▶ [SUPPLIED ENTRIES]:
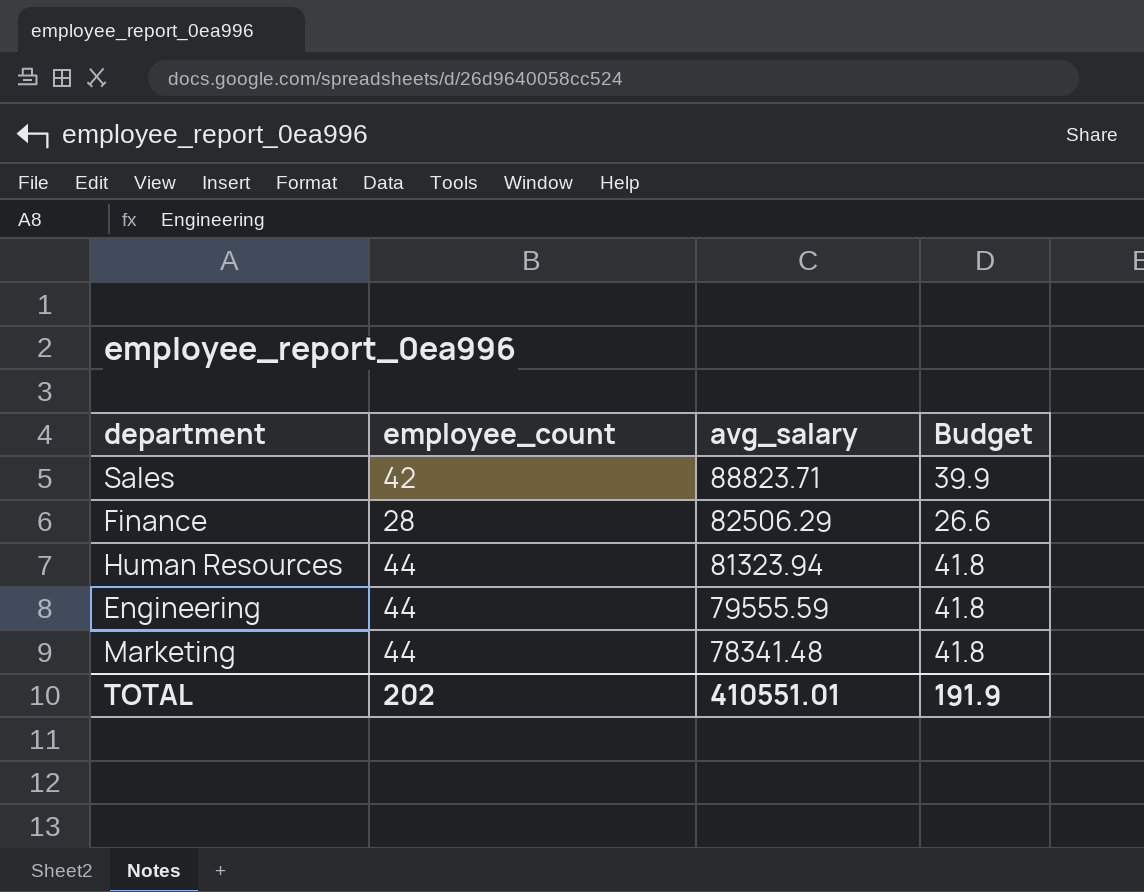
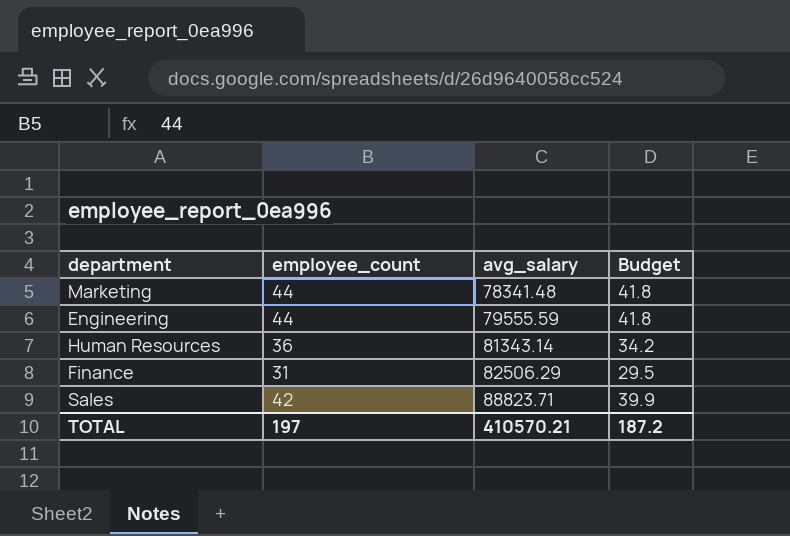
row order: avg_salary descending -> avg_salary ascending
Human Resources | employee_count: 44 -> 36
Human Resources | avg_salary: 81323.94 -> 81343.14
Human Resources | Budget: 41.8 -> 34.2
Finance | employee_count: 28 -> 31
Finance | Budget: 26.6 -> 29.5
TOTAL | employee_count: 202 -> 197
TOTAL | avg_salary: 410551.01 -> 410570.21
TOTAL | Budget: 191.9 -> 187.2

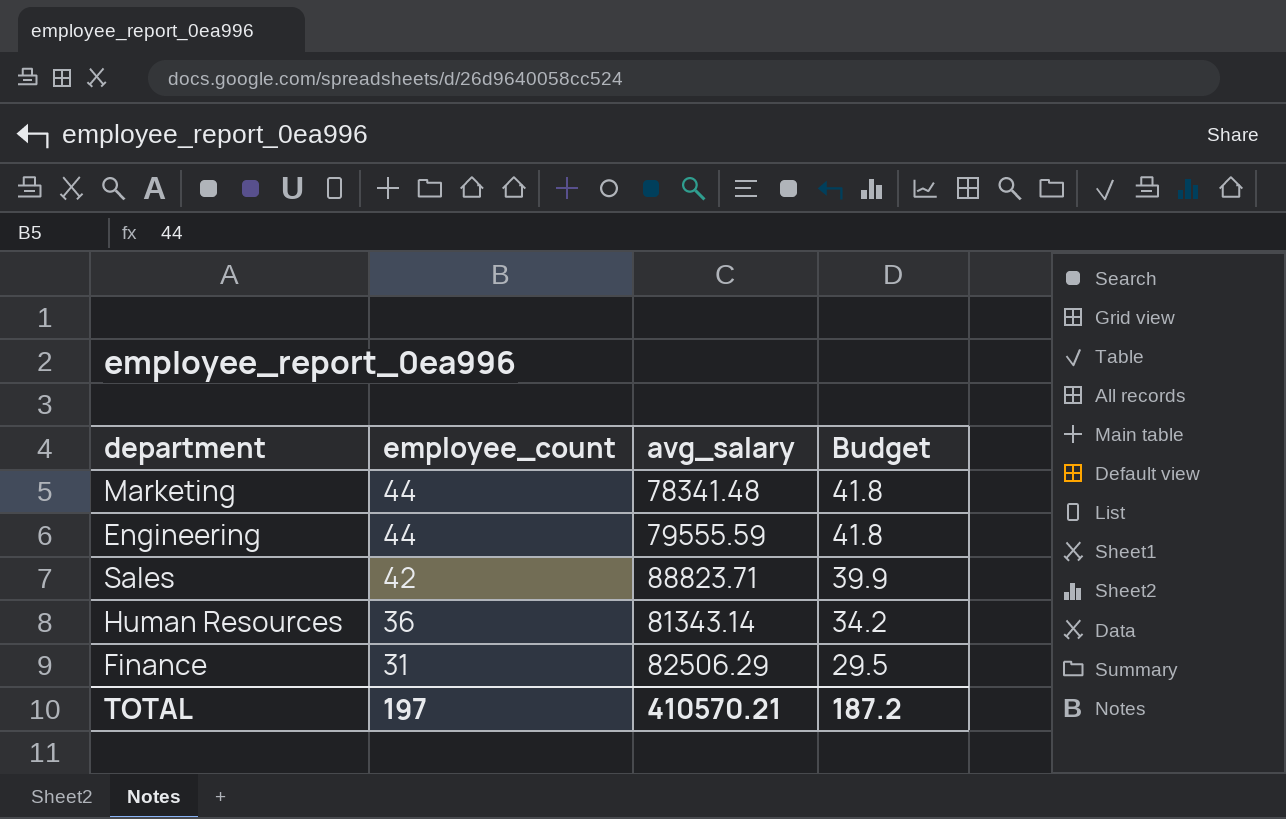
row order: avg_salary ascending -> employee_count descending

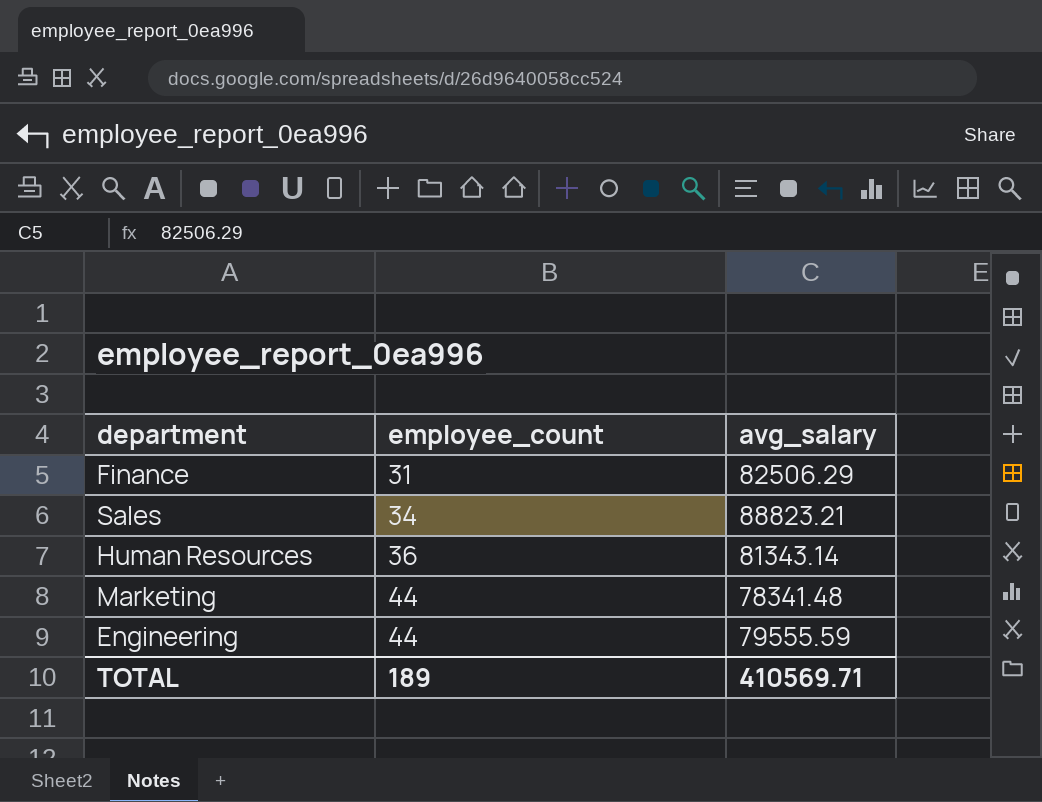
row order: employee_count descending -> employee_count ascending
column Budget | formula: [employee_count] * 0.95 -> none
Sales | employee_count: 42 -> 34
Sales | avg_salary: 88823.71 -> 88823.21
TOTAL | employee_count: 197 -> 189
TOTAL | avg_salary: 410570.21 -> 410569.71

==

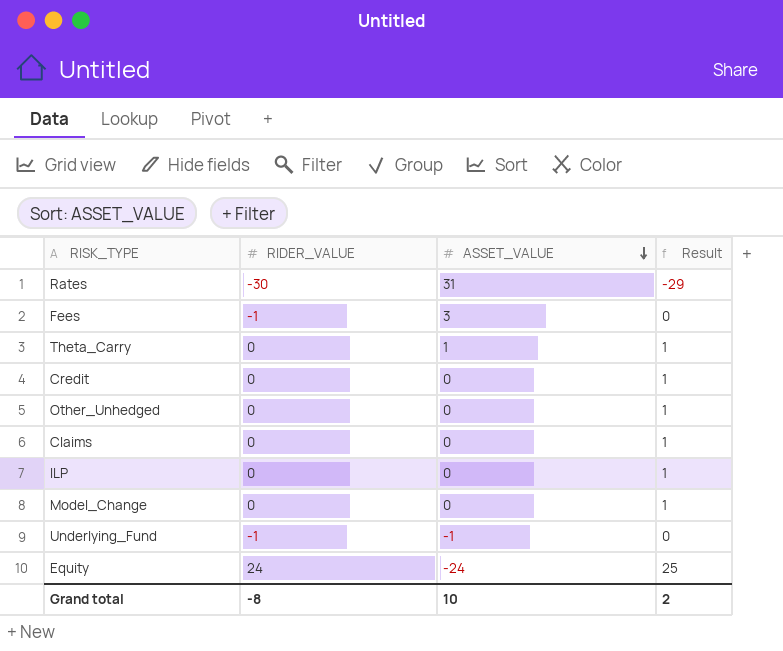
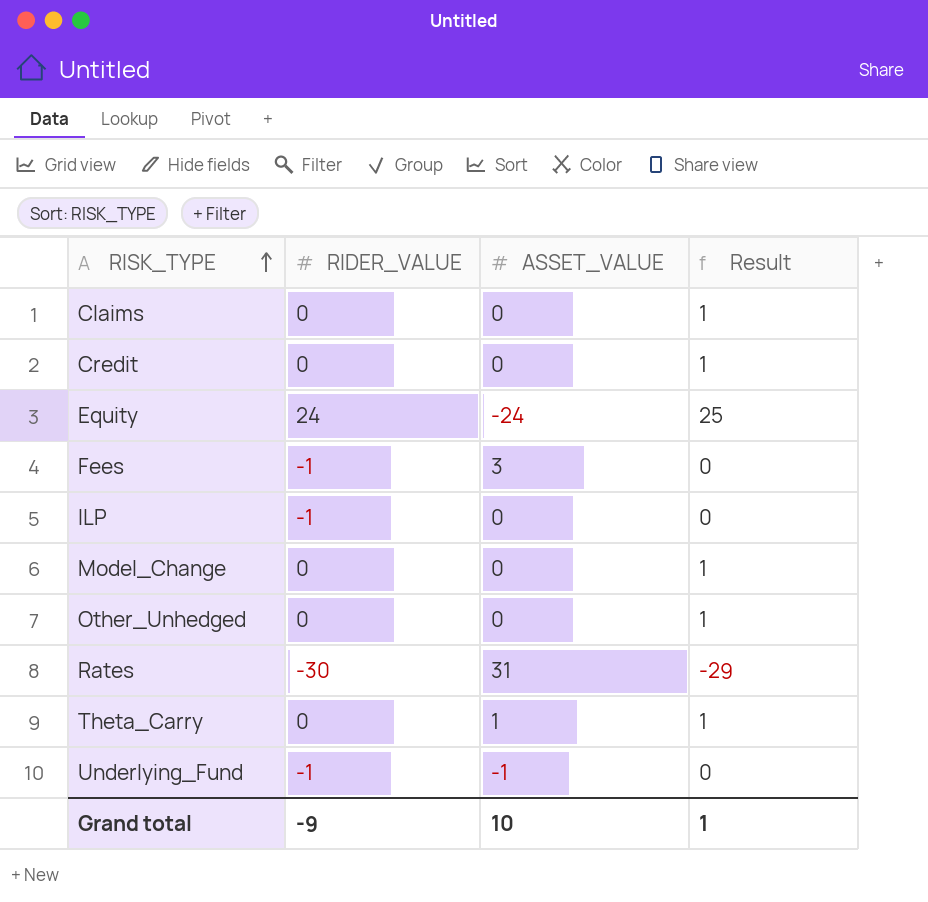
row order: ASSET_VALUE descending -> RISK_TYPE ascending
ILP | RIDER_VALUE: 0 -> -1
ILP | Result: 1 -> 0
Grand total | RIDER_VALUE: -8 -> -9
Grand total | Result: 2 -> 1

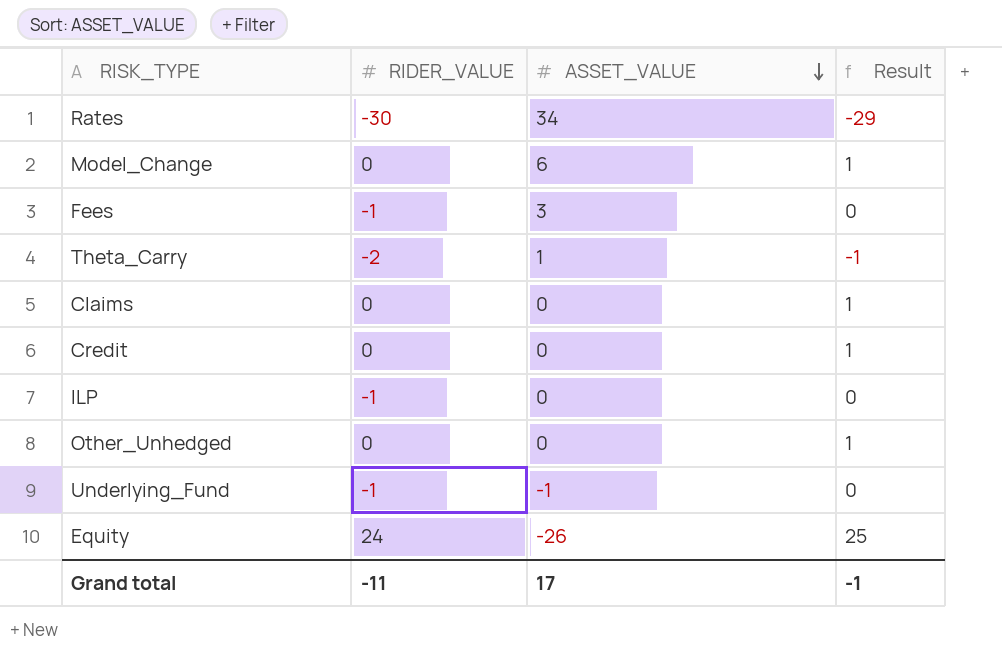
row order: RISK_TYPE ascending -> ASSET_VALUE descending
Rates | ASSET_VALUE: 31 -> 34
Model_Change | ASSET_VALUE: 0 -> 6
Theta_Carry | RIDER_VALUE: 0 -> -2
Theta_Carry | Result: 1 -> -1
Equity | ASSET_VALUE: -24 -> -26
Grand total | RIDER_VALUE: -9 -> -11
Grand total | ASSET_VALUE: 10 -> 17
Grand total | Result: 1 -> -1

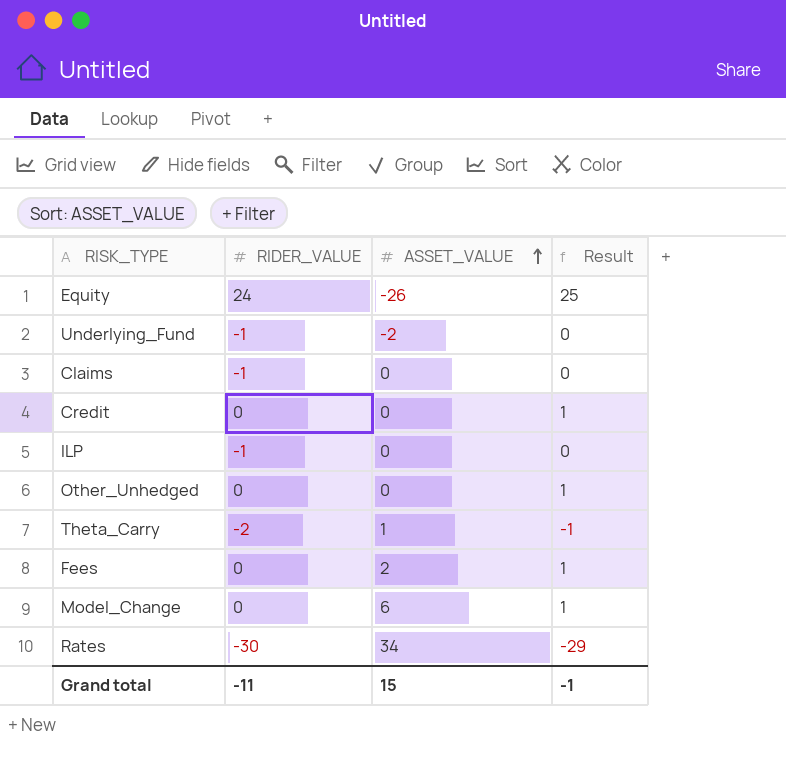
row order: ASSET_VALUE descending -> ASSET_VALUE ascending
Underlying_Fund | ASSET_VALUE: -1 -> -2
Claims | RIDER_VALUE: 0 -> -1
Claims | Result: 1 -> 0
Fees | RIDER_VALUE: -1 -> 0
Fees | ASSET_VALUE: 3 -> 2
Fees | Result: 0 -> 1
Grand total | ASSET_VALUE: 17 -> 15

* * *

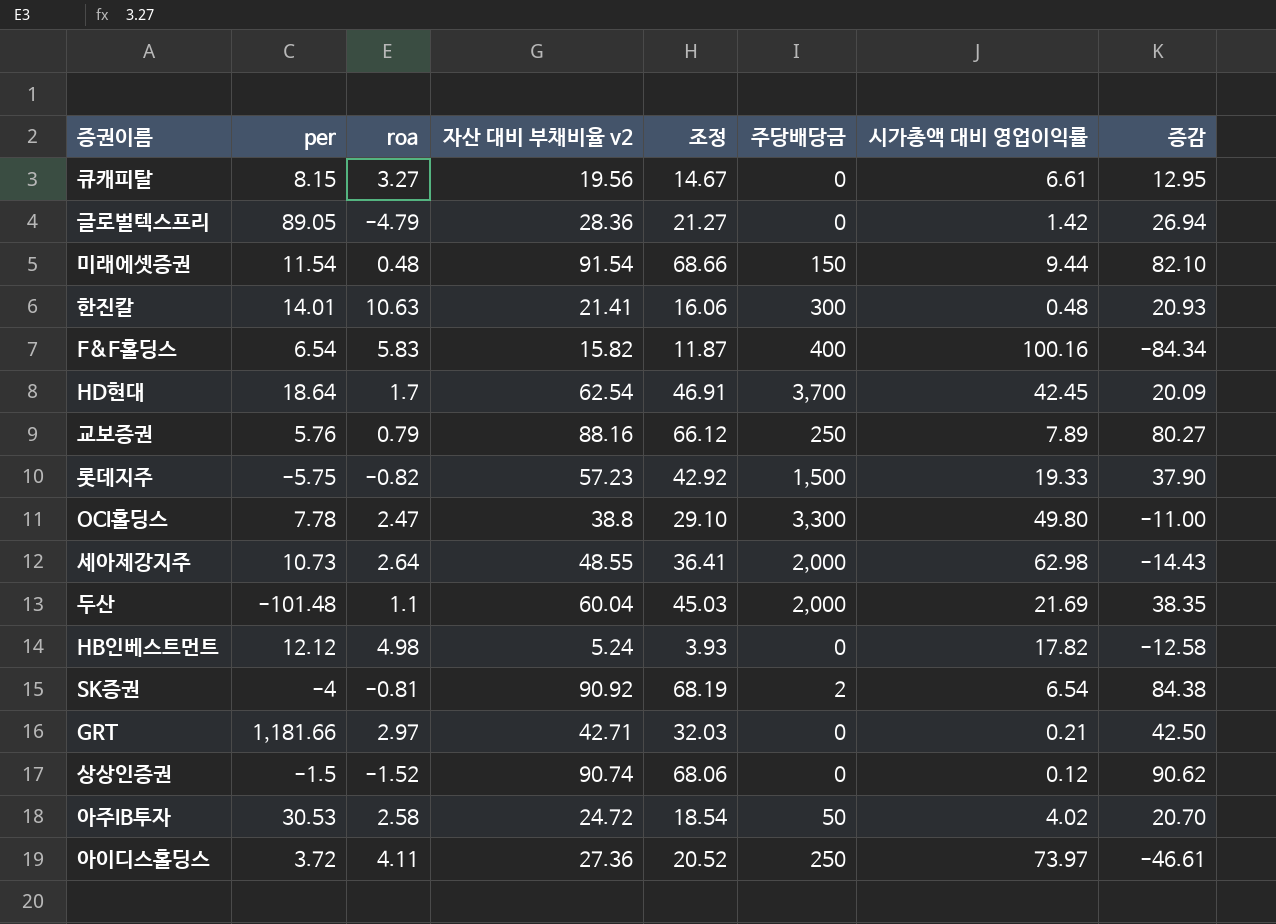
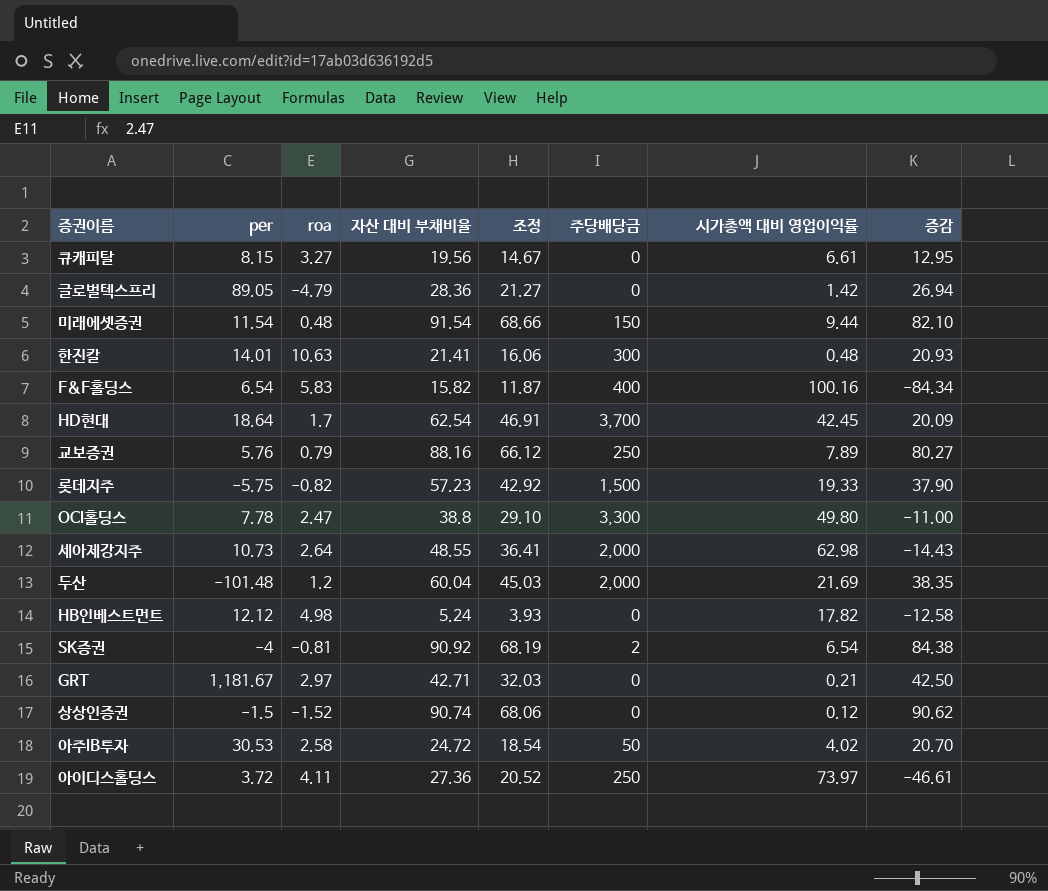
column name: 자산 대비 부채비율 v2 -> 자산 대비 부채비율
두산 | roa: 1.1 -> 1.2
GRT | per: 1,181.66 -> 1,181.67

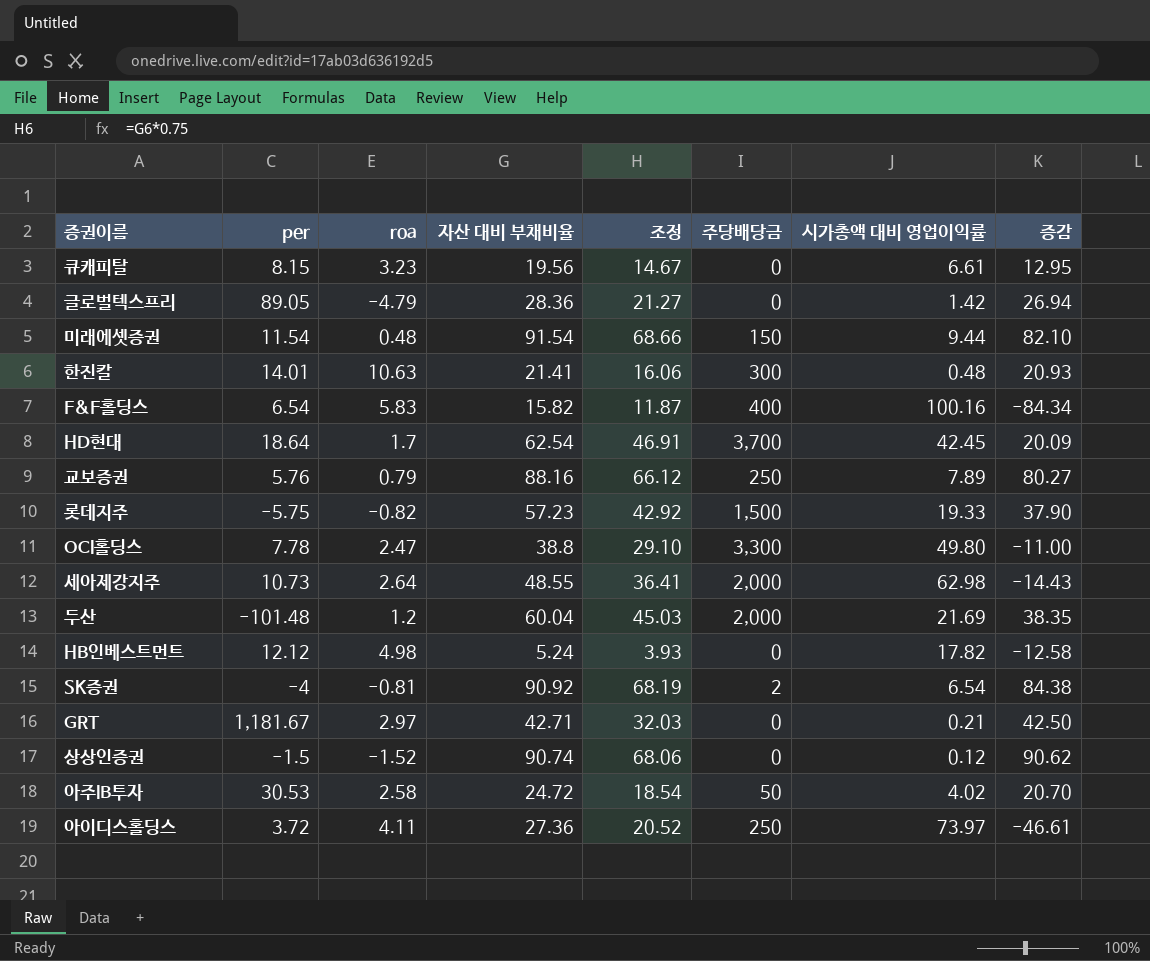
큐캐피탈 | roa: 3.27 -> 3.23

▶ [WHAT YOU SHOULD DO]:
Exactly the lines above from the one that contains "column name: 자산 대비 부채비율 v2 -> 자산 대비 부채비율" down to the one that contains "큐캐피탈 | roa: 3.27 -> 3.23" are to be output, both ends kept and pictures omitted.

▶ [TASK SOLUTION]:
column name: 자산 대비 부채비율 v2 -> 자산 대비 부채비율
두산 | roa: 1.1 -> 1.2
GRT | per: 1,181.66 -> 1,181.67

큐캐피탈 | roa: 3.27 -> 3.23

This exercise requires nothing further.